[cairo] pixman: New ARM NEON optimizations

Siarhei Siamashka siarhei.siamashka at gmail.com
Mon Oct 26 19:18:25 PDT 2009

On Monday 26 October 2009, Soeren Sandmann wrote:
> Hi,
> > This branch has new ARM NEON optimizations:
> > http://cgit.freedesktop.org/~siamashka/pixman/log/?h=arm-neon-update
> In general, I like this a lot, though I have some questions and
> comments about it. See below.
> > The reasons to use GNU assembler are:
> >
> > 1. Full control over registers allocation (there are not too many of
> > them, considering that up to 3 images are supported with their
> > strides, pointers, prefetch stuff). I encountered problems running
> > out of registers with inline assembly and compiling with frame
> > pointer.
> >
> > 2. This allows the use of more or less advanced macro preprocessor
> > and makes everything easier. A bit more flexible option would be to
> > use JIT code generation here (this is actually something to consider
> > later).
> Yes, JIT compiling is very much worth considering, and in fact, your
> general framework pretty much *is* a JIT compiler, except that it runs
> at compile time and is slightly difficult to read because it is
> written in the GNU as meta-language.
> > Technically, there should be no problem catching up with SSE2,
> > especially if instructions scheduling perfection could be skipped at
> > the first stage.
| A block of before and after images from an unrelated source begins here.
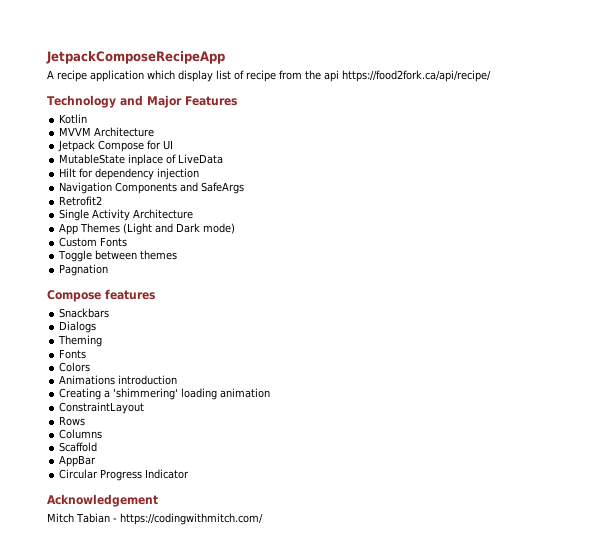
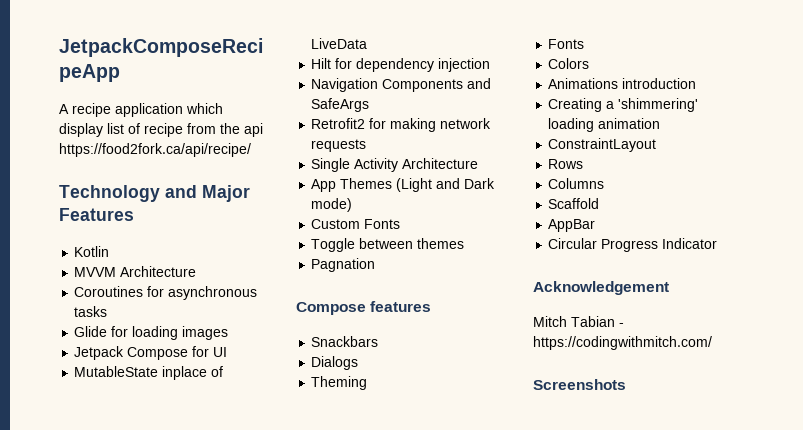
(155, 132) none -> [74,286,258,300] [74,306,108,317] [74,326,229,340] // Coroutines for asynchronous tasks // Glide for loading images
(103, 201) none -> [369,118,492,132] [311,139,367,152] for making network requests
(263, 519) none -> [533,379,626,390] // Screenshots

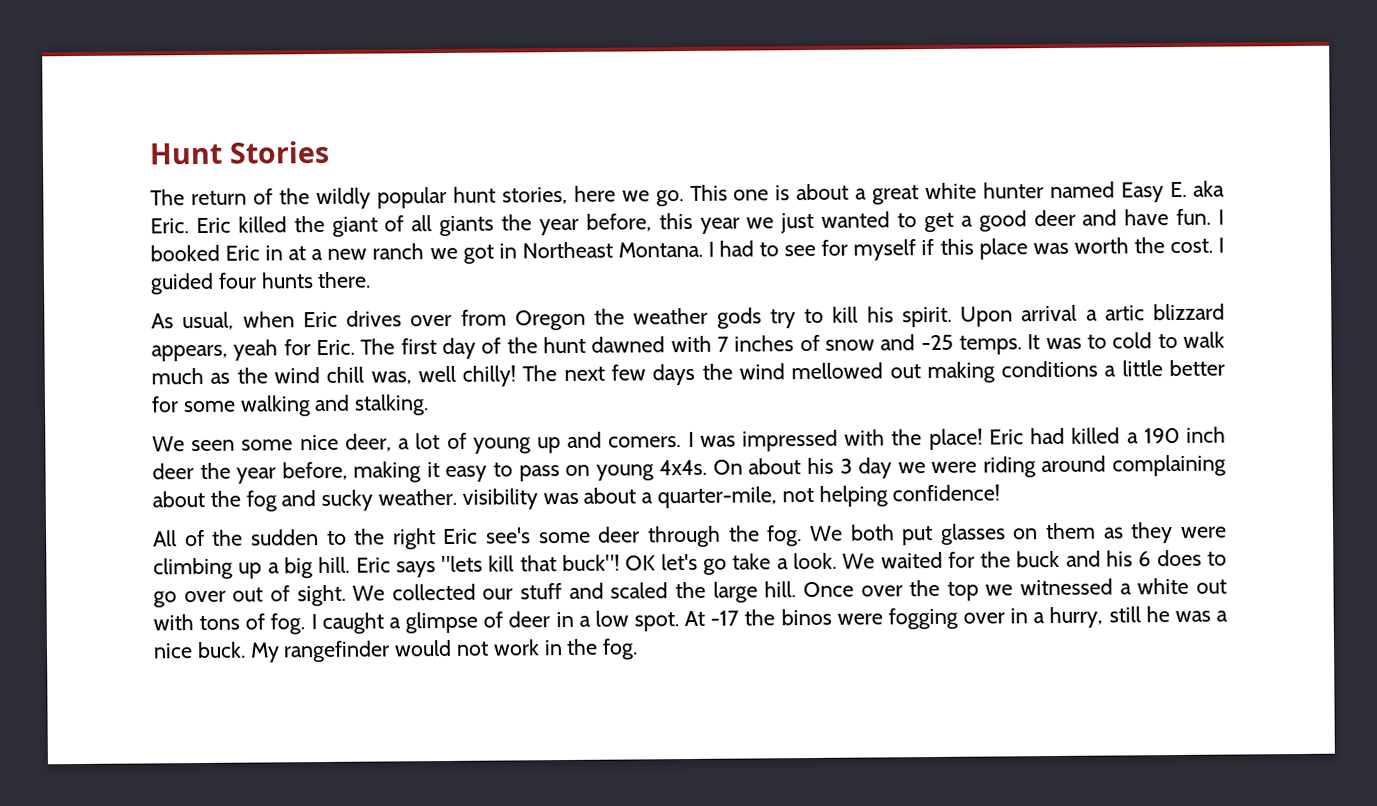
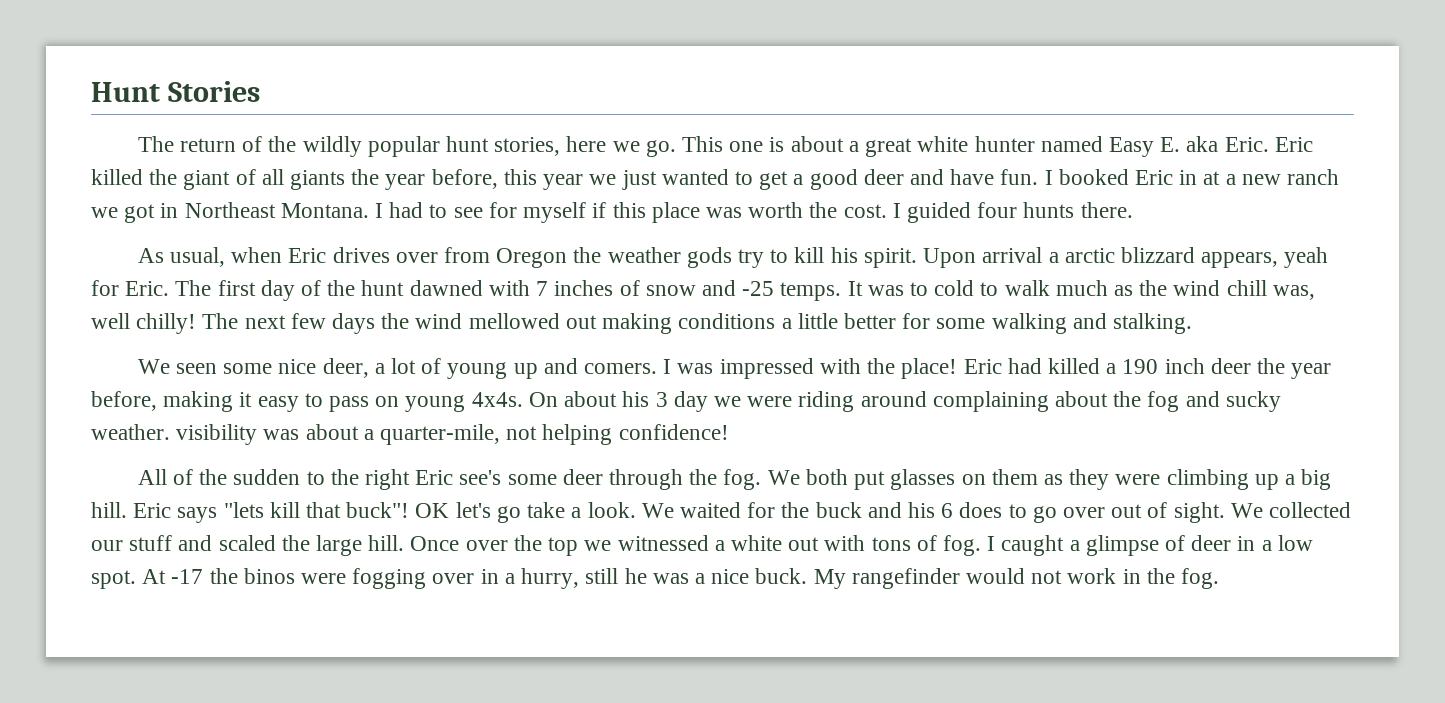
[1104,305,1145,321] artic -> [1064,248,1115,263] arctic

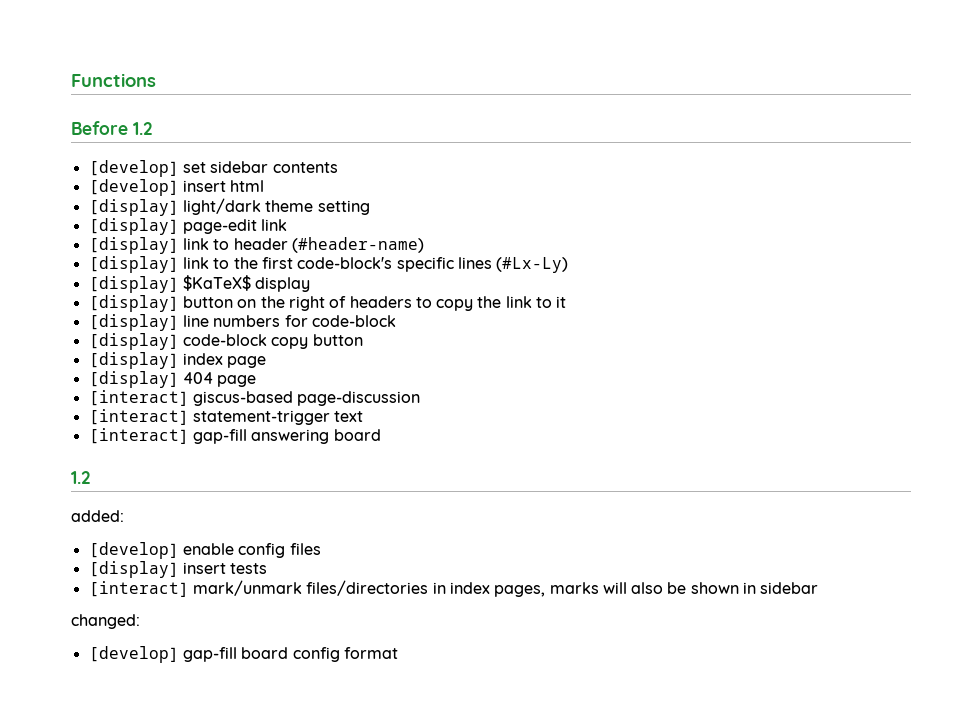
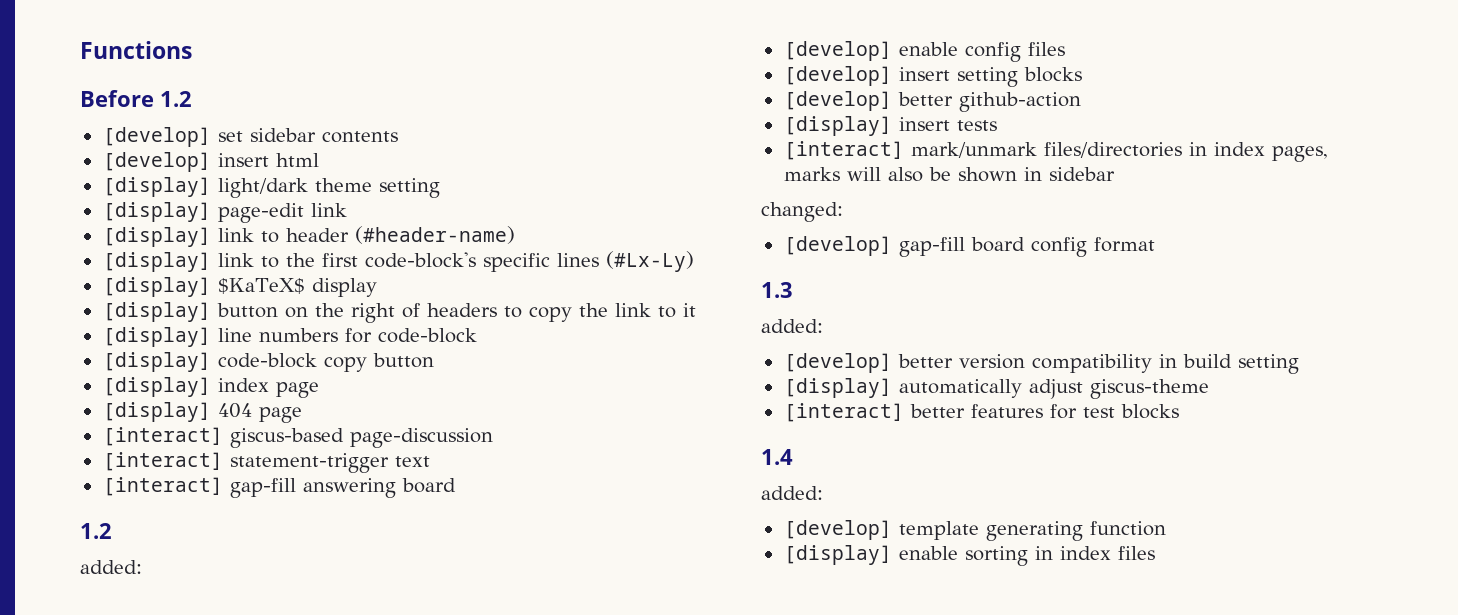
(321, 549) none -> [783,66,1082,87] [783,91,1081,112] // [develop] insert setting blocks // [develop] better github-action
(398, 653) none -> [761,282,793,298] [761,319,823,333] [783,353,1299,374] [783,378,1209,399] [783,403,1179,422] [761,449,793,465] [761,486,823,500] [783,520,1166,541] [783,545,1155,566] // 1.3 // added: // [develop] better version compatibility in build setting // [display] automatically adjust giscus-theme // [interact] better features for test blocks // 1.4 // added: // [develop] template generating function // [display] enable sorting in index files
Right now only the existing NEON fast path
> > functions are reimplemented plus just a few more.
> Right, instruction scheduling is the main disadvantage to using the
> assembler as opposed to intrinsics.

Well, in practice it's the other way around :) Compilers (at least gcc)
usually do a really bad job scheduling instructions, probably they are
spoiled by the dominance of out-of-order processors nowadays. They also
sometimes do a bad job at registers allocation, especially when an algorithm
uses many variables.

> Cortex A9 is out-of-order I believe, so it will have different scheduling
> requirements than the A8, which in turn likely has different scheduling
> requirements than earlier in-order CPUs. Though, a reasonable approach might
> be to assume that the A9 will not be very sensitive to scheduling at all
> (due to it being out-of-order), and then simply optimize for the A8.

More or less all the processors share similar properties. Instructions are
pipelined and have some latency for providing result, dual issue is possible
if they don't depend on each other and CPU has enough execution units
available to run them. Jonathan provided some very detailed explanation.

> > Now the thing to solve is how to handle the systems other than
> > linux. There is a potential problem with ABI compatibility - the
> > functions must be fully compatible with the calling conventions,
> > etc. For now I'm only sure that they are compatible with Linux
> > EABI. Most likely the other systems should be fine too, or will be
> > fine with a few tweaks.
> I think it's perfectly fine even if it is Linux specific at first;
> people interested in other operating systems can feel free to send
> patches.

I was more worried about what to do with the old NEON code. How do we even
know whether it is even used (or will be used) by anyone on any non-linux

I would probably even go as far as removing old NEON optimizations completely.
They are available in 0.16.x versions of pixman and can be taken back into
action if needed. Feedback from the users of Windows Mobile, Symbian and
maybe some other systems running on ARM would be welcome.

> Comments on the code:
> I have mostly looked at the general framework, and paid less attention
> to the various uses of it, except as a reference to understand how the
> framework works. And of course, since I'm unfamiliar with both GNU as
> and ARM, I may have misread things.
> Overall, I like this a lot. As you say, it seems to be general enough
> to support pretty much all the pixman operations, as long as there are
> no transformations involved or 24 bpp formats (which are always a
> pain).

Yes, and even 24bpp can be supported, though it will add a lot more
of conditionally compiled parts and clutter the code a bit.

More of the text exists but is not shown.